• _Records supplied_:
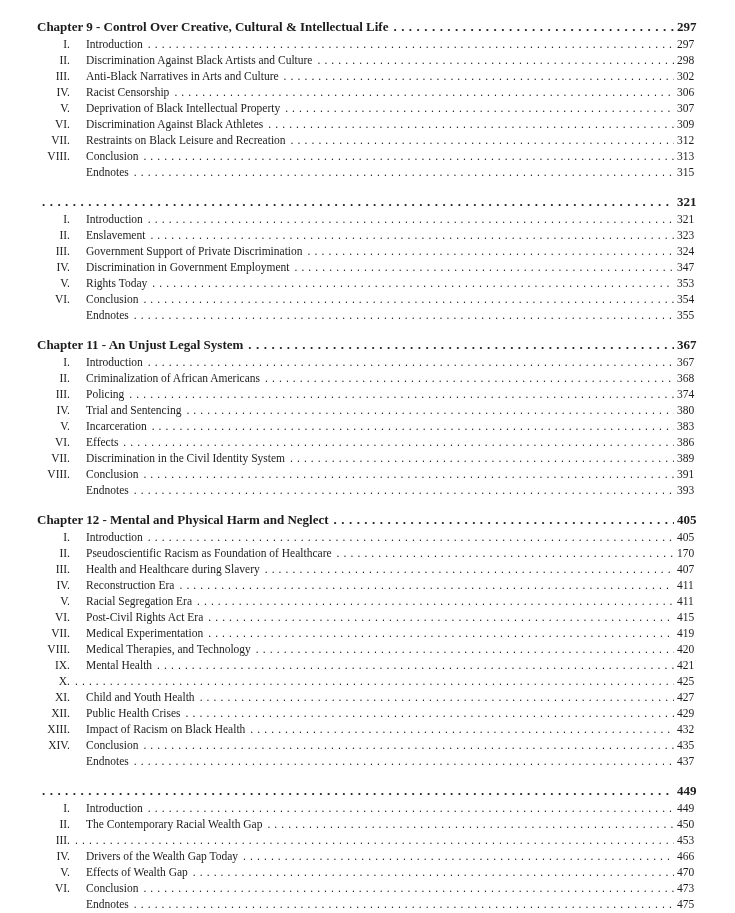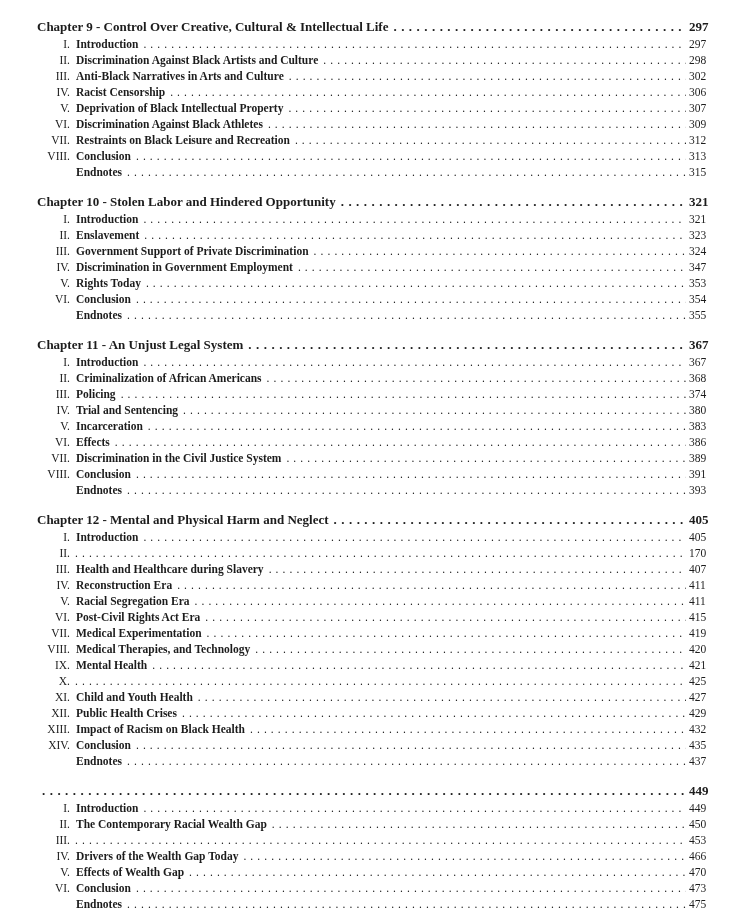--- a/index.html
+++ b/index.html
@@ -12,7 +12,7 @@
     color: #1c1c1c;
   }
   .page {
-    padding: 17px 22px 0 37px;
+    padding: 17px 34px 0 37px;
   }
   .chapter { margin-top: 12px; }
   .chapter:first-child { margin-top: 0; }

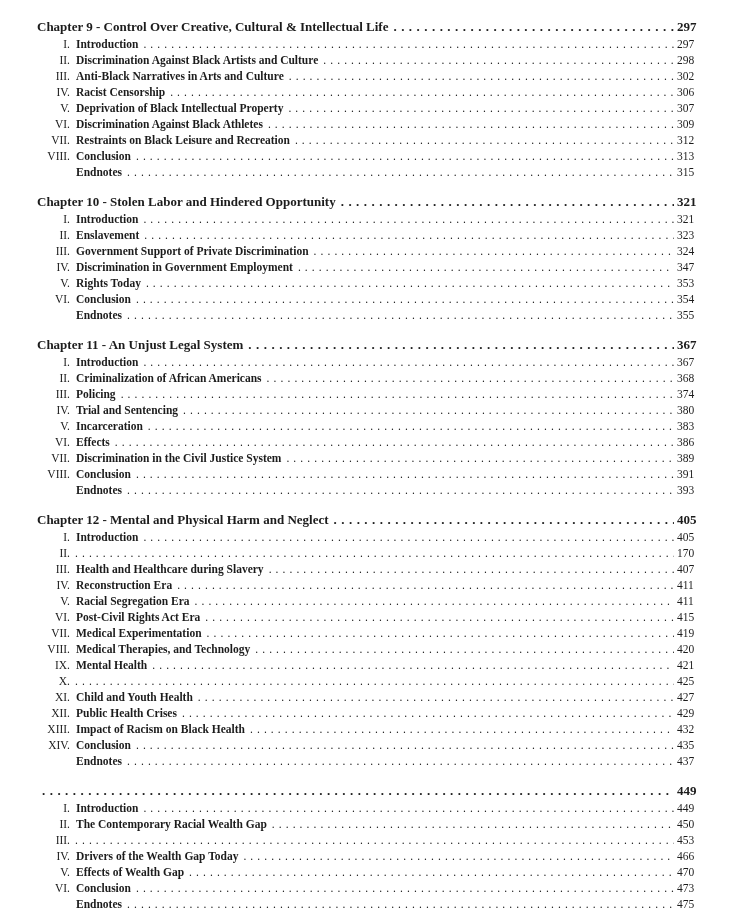--- a/index.html
+++ b/index.html
@@ -39,9 +39,8 @@
   }
   .label {
     flex: none;
-    margin-left: 6px;
+    margin-left: 16px;
     white-space: nowrap;
-    font-weight: bold;
   }
   .chapter-title {
     flex: none;

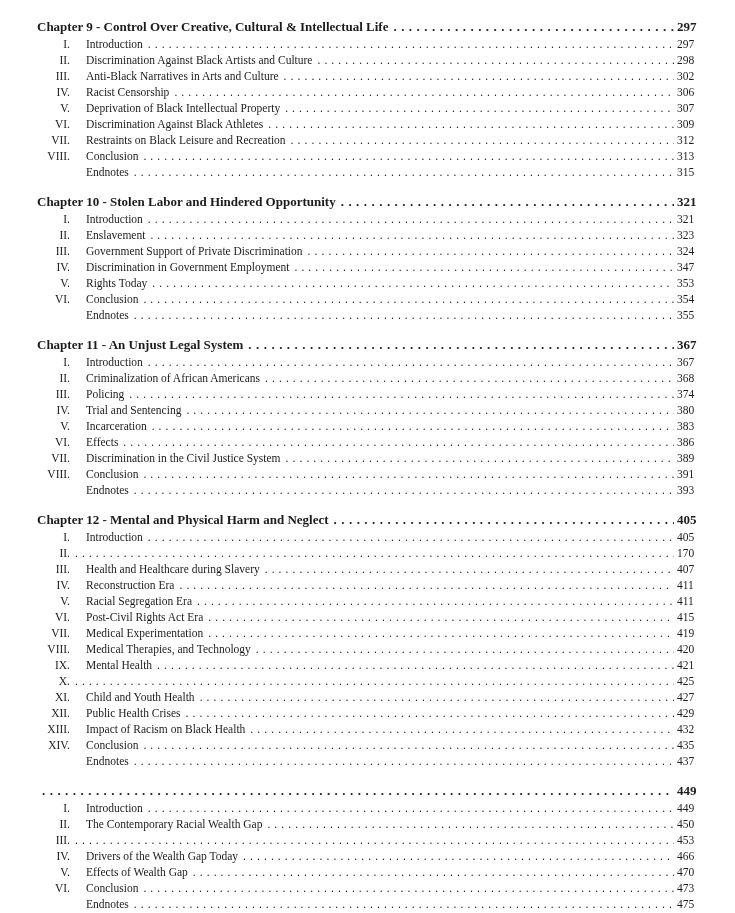--- a/index.html
+++ b/index.html
@@ -142,7 +142,6 @@
 
   <section class="chapter">
     <div class="row chapter-row">
-      <span class="chapter-title">Chapter 10 - Stolen Labor and Hindered Opportunity</span>
       <span class="leader"></span>
       <span class="page-num">321</span>
     </div>

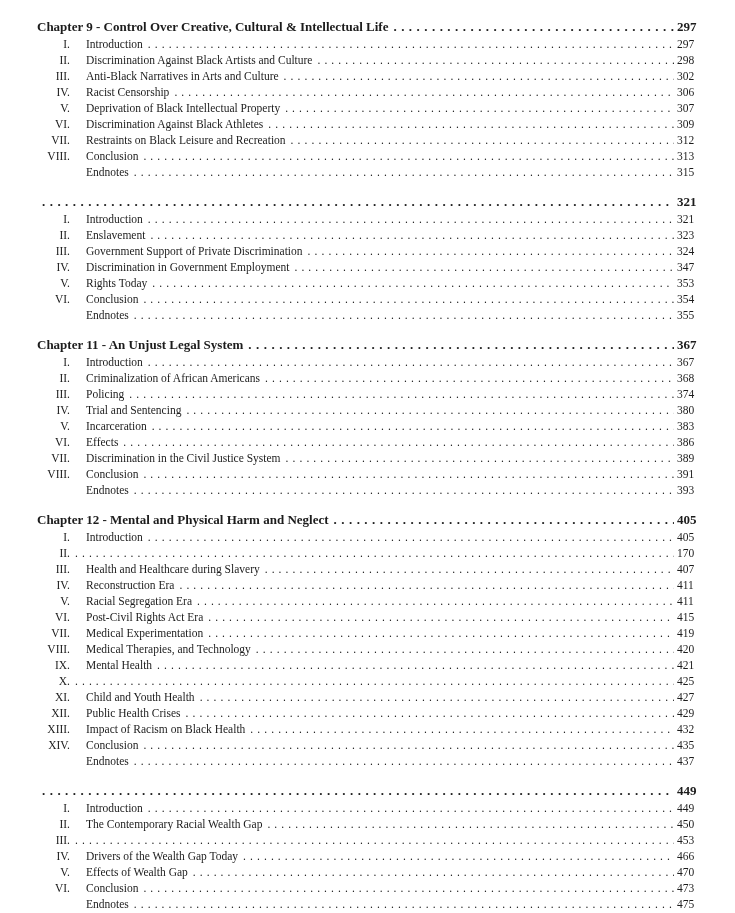--- a/index.html
+++ b/index.html
@@ -248,7 +248,7 @@
 
   <div class="row item-row">
     <span class="numeral">VII.</span>
-    <span class="label">Discrimination in the Civil Justice System</span>
+    <span class="label">Discrimination in the Civil Identity System</span>
     <span class="leader"></span>
     <span class="page-num">389</span>
   </div>

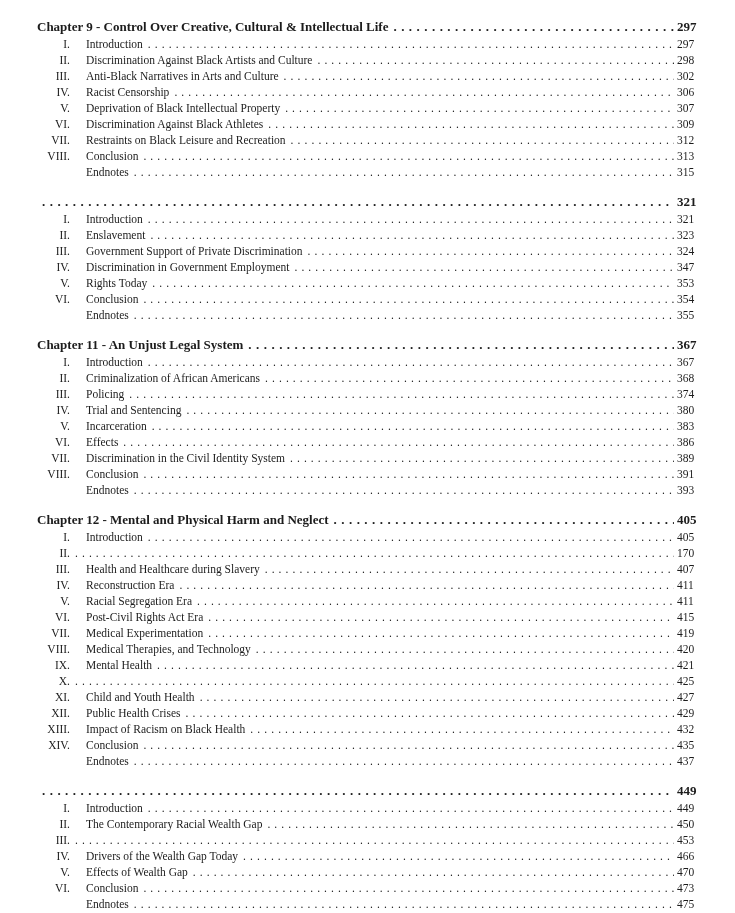--- a/index.html
+++ b/index.html
@@ -285,6 +285,7 @@
 
   <div class="row item-row">
     <span class="numeral">II.</span>
+    <span class="label">Pseudoscientific Racism as Foundation of Healthcare</span>
     <span class="leader"></span>
     <span class="page-num">170</span>
   </div>

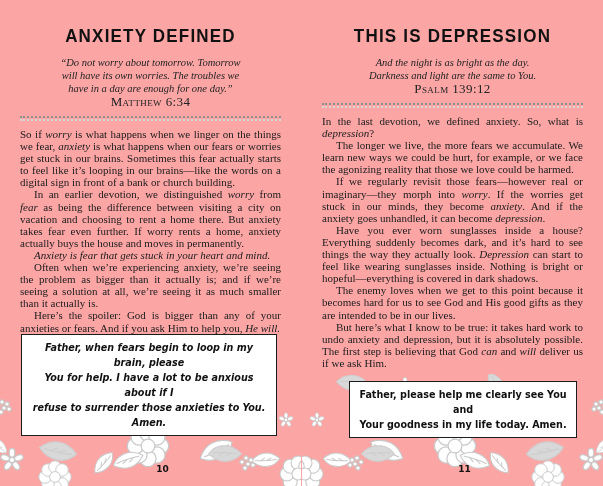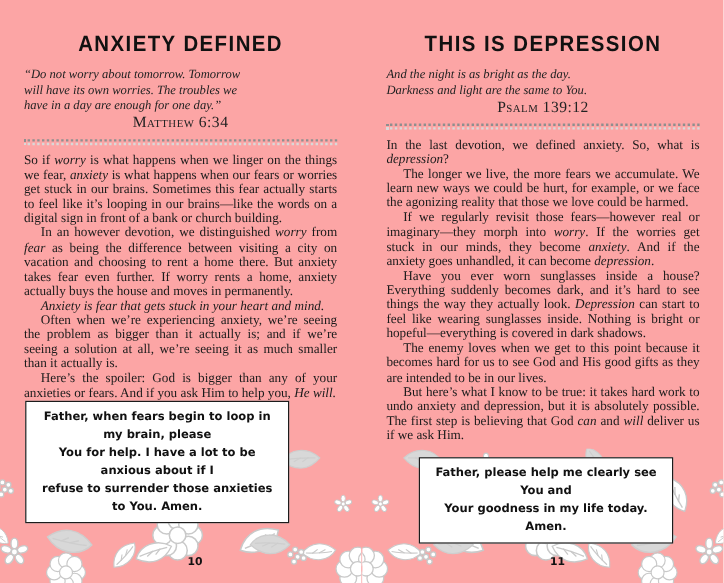--- a/index.html
+++ b/index.html
@@ -14,7 +14,7 @@
        font-family:"Liberation Sans",sans-serif;font-weight:bold;
        font-size:17px;letter-spacing:1.2px;color:#111;
        transform:scaleY(1.08);}
-  .quote{margin-top:9px;text-align:left;font-style:italic;
+  .quote{margin-top:9px;text-align:center;font-style:italic;
        font-size:10.5px;line-height:13px;color:#222;}
   .scripture-ref{text-align:center;font-style:normal;font-size:13px;
        line-height:13px;font-variant:small-caps;letter-spacing:0.4px;color:#222;}

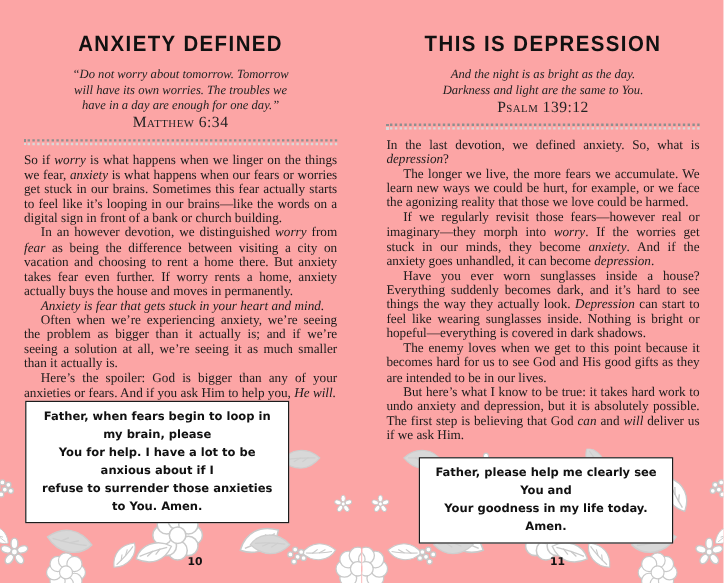--- a/index.html
+++ b/index.html
@@ -116,7 +116,7 @@
       <div class="separator"></div>
       <div class="body-text">
           <p class="noindent"><span>So if </span><i>worry</i><span> is what happens when we linger on the things we fear, </span><i>anxiety</i><span> is what happens when our fears or worries get stuck in our brains. Sometimes this fear actually starts to feel like it’s looping in our brains—like the words on a digital sign in front of a bank or church building.</span></p>
-          <p class=""><span>In an however devotion, we distinguished </span><i>worry</i><span> from </span><i>fear</i><span> as being the difference between visiting a city on vacation and choosing to rent a home there. But anxiety takes fear even further. If worry rents a home, anxiety actually buys the house and moves in permanently.</span></p>
+          <p class=""><span>In an earlier devotion, we distinguished </span><i>worry</i><span> from </span><i>fear</i><span> as being the difference between visiting a city on vacation and choosing to rent a home there. But anxiety takes fear even further. If worry rents a home, anxiety actually buys the house and moves in permanently.</span></p>
           <p class=""><i>Anxiety is fear that gets stuck in your heart and mind.</i></p>
           <p class=""><span>Often when we’re experiencing anxiety, we’re seeing the problem as bigger than it actually is; and if we’re seeing a solution at all, we’re seeing it as much smaller than it actually is.</span></p>
           <p class=""><span>Here’s the spoiler: God is bigger than any of your anxieties or fears. And if you ask Him to help you, </span><i>He will.</i></p>

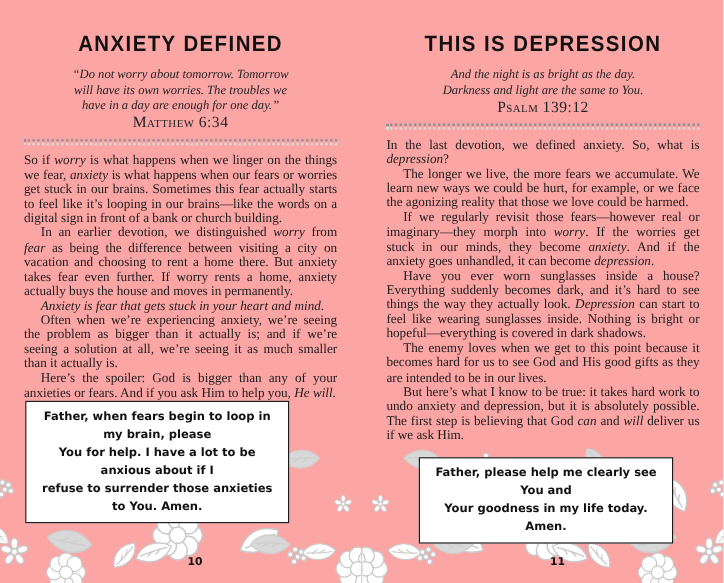--- a/index.html
+++ b/index.html
@@ -28,7 +28,7 @@
        font-family:"DejaVu Sans",sans-serif;font-weight:bold;
        font-size:9.6px;line-height:15px;color:#111;
        padding:5px 6px;box-sizing:border-box;}
-  .page.left .prayer-box{top:334px;left:21px;width:220px;}
+  .page.left .prayer-box{top:334px;left:21px;width:256px;font-style:italic;}
   .page.right .prayer-box{top:381px;left:47px;width:212px;}
   .page-number{position:absolute;z-index:3;bottom:12px;left:0;right:0;
        text-align:center;font-family:"DejaVu Sans",sans-serif;

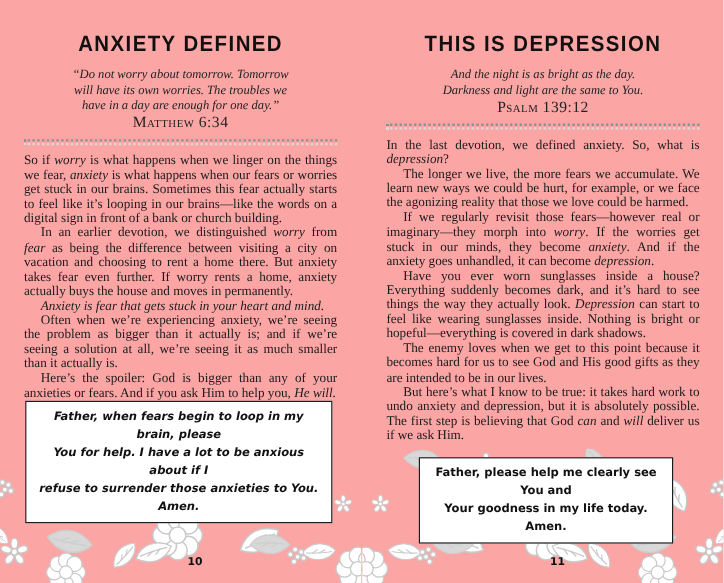--- a/index.html
+++ b/index.html
@@ -29,7 +29,7 @@
        font-size:9.6px;line-height:15px;color:#111;
        padding:5px 6px;box-sizing:border-box;}
   .page.left .prayer-box{top:334px;left:21px;width:256px;font-style:italic;}
-  .page.right .prayer-box{top:381px;left:47px;width:212px;}
+  .page.right .prayer-box{top:381px;left:47px;width:228px;}
   .page-number{position:absolute;z-index:3;bottom:12px;left:0;right:0;
        text-align:center;font-family:"DejaVu Sans",sans-serif;
        font-weight:bold;font-size:9px;color:#111;padding-left:24px;}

• _Your objective_:
Reproduce all lines from the records above that include the word "label".

• _Exercise answer_:
   .label {
-    <span class="label">Discrimination in the Civil Justice System</span>
+    <span class="label">Discrimination in the Civil Identity System</span>
+    <span class="label">Pseudoscientific Racism as Foundation of Healthcare</span>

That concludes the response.